After hearing so many bad stories about how schools sometimes handle kids with IBS, I'd like to relay a good one.Last night was our high school PTA meeting. There was discussion about smoking in the bathroom and the fact that one solution was locking the bathrooms. The principal remarked that the students could always use the nurse's bathroom. Now, my son has special permission from the nurse to use her bathroom whenever he needs to. The thought of having a line outside her bathroom when my son was in immediate need did not thrill me. After the meeting, I approached the principal to voice my concern about the crowding of the nurse's bathroom. I explained the IBS situation. He was absolutely so sympathetic. He offered to speak to every one of my son's teachers to allow him to leave the classroom whenever necessary. He offered to unlock the locker room bathroom personally so my son could use it after lunch. He offered to do anything I wanted him to do. As I told my son, he only stopped short of building him his own personal bathroom on school grounds. When I relayed this conversation to my son, I could see the relief on his face that whatever he needed would be taken care of by this caring, wonderful man.  How about that????


----------



## Godsent316 (Sep 9, 2002)

I want that principal!! We don't even have a nurses room/class, let alone a nurses bathroom!! Wow, it is so cool to know that there are decent people in this world!
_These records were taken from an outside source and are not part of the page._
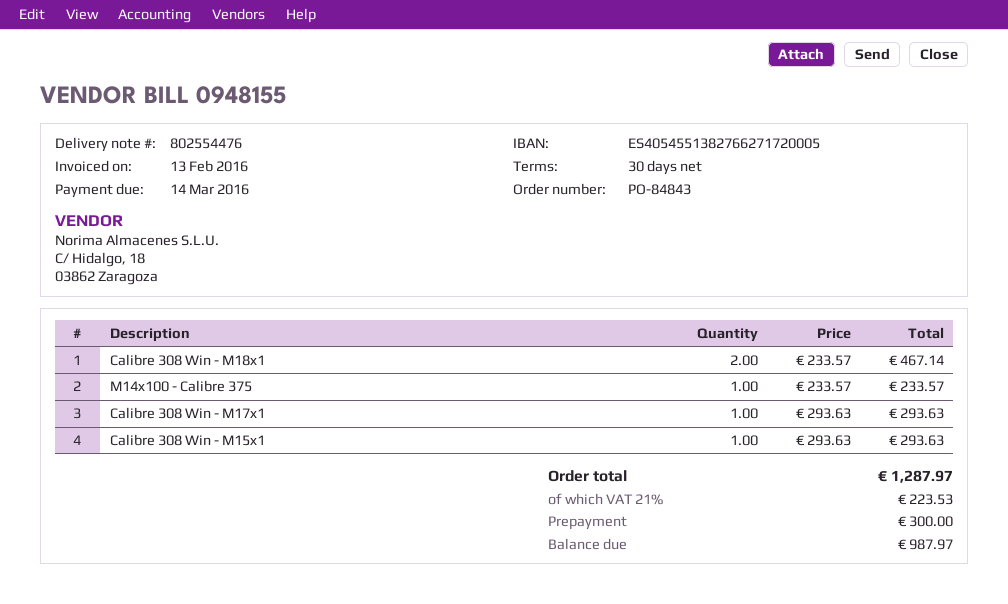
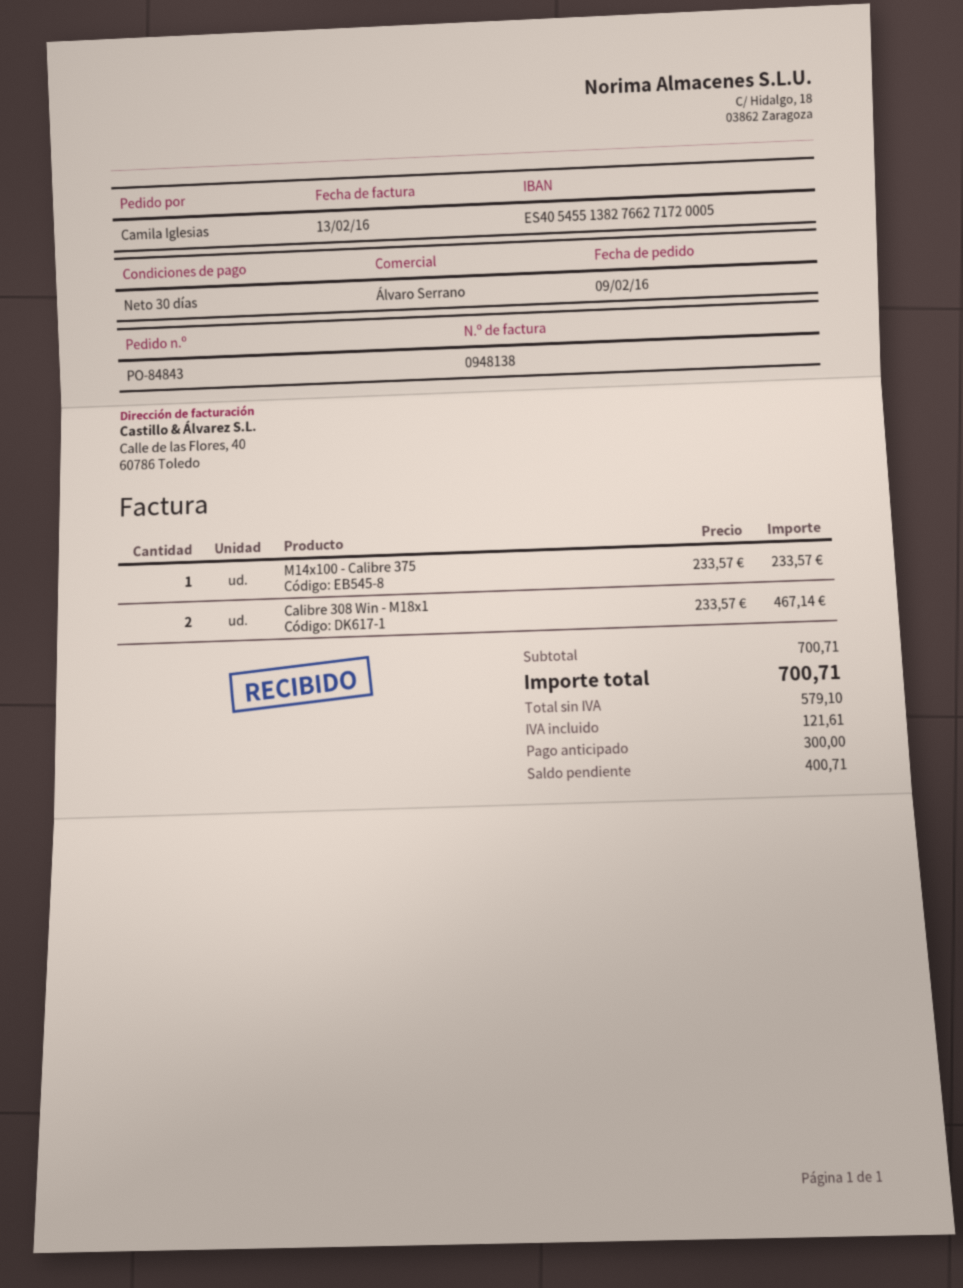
invoice number: 0948155 -> 0948138
Calibre 308 Win - M17x1: 1 x 293.63 = 293.63 -> none
Calibre 308 Win - M15x1: 1 x 293.63 = 293.63 -> none
tax: 223.53 -> 121.61
total: 1287.97 -> 700.71
balance: 987.97 -> 400.71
I hope that you let your son know how lucky he is to have this priviledge, it inspires me to keep fighting for my bathrooms to be unlocked at all times.


----------



## Tamgirl21 (Sep 2, 2001)

Jackie, You were really lucky that the principal was so sympathetic. I had a horrible principal that when I was called down to his and her office b/c I was having problems my senior year, I explained why I was absent so much and that I had stomach problems and they were so mean to me, they just sat there while I cried for an hour about my stomach problems. They treated me as if I was making it up, (they all thought I was anorexic b/c I was afraid to eat anything for fear of running to the bathroom and cramps)...All I have to say is what goes around comes around!!!


----------